In January 2014, the FASB issued ASU 2014-04, Receivables—Troubled Debt Restructurings by Creditors (Subtopic 310-40): Reclassification of Residential Real Estate Collateralized Consumer Mortgage Loans upon Foreclosure. The amendments in this update clarify that an in substance repossession or foreclosure occurs, and a creditor is considered to have received physical possession of residential real estate property collateralizing a consumer mortgage loan, upon either (1) the creditor obtaining legal title to the residential real estate property upon completion of a foreclosure or (2) the borrower conveying all interest in the residential real estate property to the creditor to satisfy that loan through completion of a deed in lieu of foreclosure or through a similar legal agreement.

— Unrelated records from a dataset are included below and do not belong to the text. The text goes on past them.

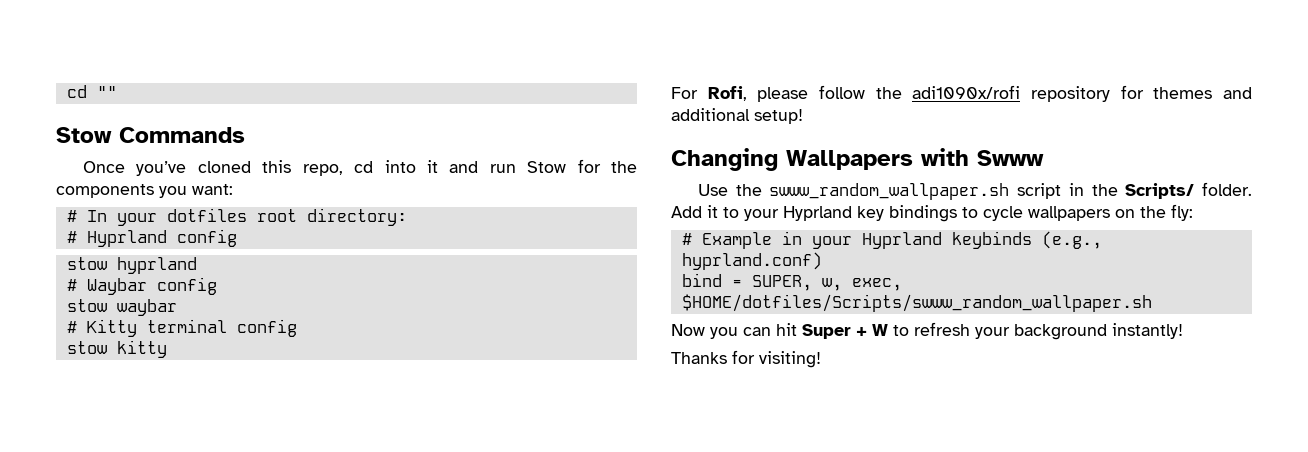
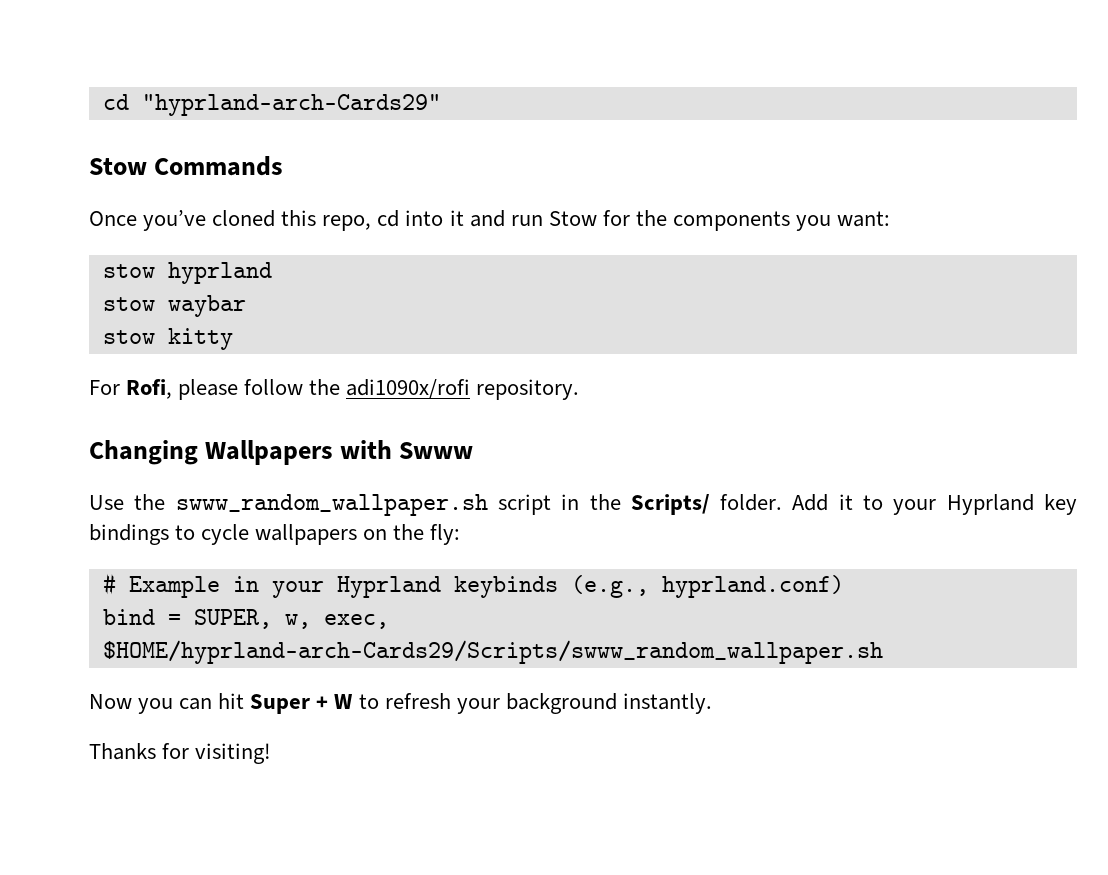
- cd ""
+ cd "hyprland-arch-Cards29"
- # In your dotfiles root directory:
- # Hyprland config
- # Waybar config
- # Kitty terminal config
- For Rofi, please follow the adi1090x/rofi repository for themes and additional setup!
+ For Rofi, please follow the adi1090x/rofi repository.
- bind = SUPER, w, exec, $HOME/dotfiles/Scripts/swww_random_wallpaper.sh
+ bind = SUPER, w, exec, $HOME/hyprland-arch-Cards29/Scripts/swww_random_wallpaper.sh
- Now you can hit Super + W to refresh your background instantly!
+ Now you can hit Super + W to refresh your background instantly.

Additionally, the amendments require interim and annual disclosure of both (1) the amount of foreclosed residential real estate property held by the creditor and (2) the recorded investment in consumer mortgage loans collateralized by residential real estate property that are in the process of foreclosure according to local requirements of the applicable jurisdiction. The amendments in this update are effective for periods beginning after December 15, 2014. Adoption of this update is not expected to have a material impact on the Company’s financial position or results of operations.
 
In January 2014, the FASB issued ASU 2014-01, Investments—Equity Method and Joint Ventures (Topic 323): Accounting for Investments in Qualified Affordable Housing Projects. The amendments in this update permit reporting entities to make an accounting policy election to account for their investments in qualified affordable housing projects using the proportional amortization method if certain conditions are met. Under the proportional amortization method, an entity amortizes the initial cost of the investment in proportion to the tax credits and other tax benefits received and recognizes the net investment performance in the income statement as a component of income tax expense (benefit). The amendments in this update are effective for periods beginning after December 15, 2014. Adoption of this update is not expected to have a material impact on the Company’s financial position or results of operations.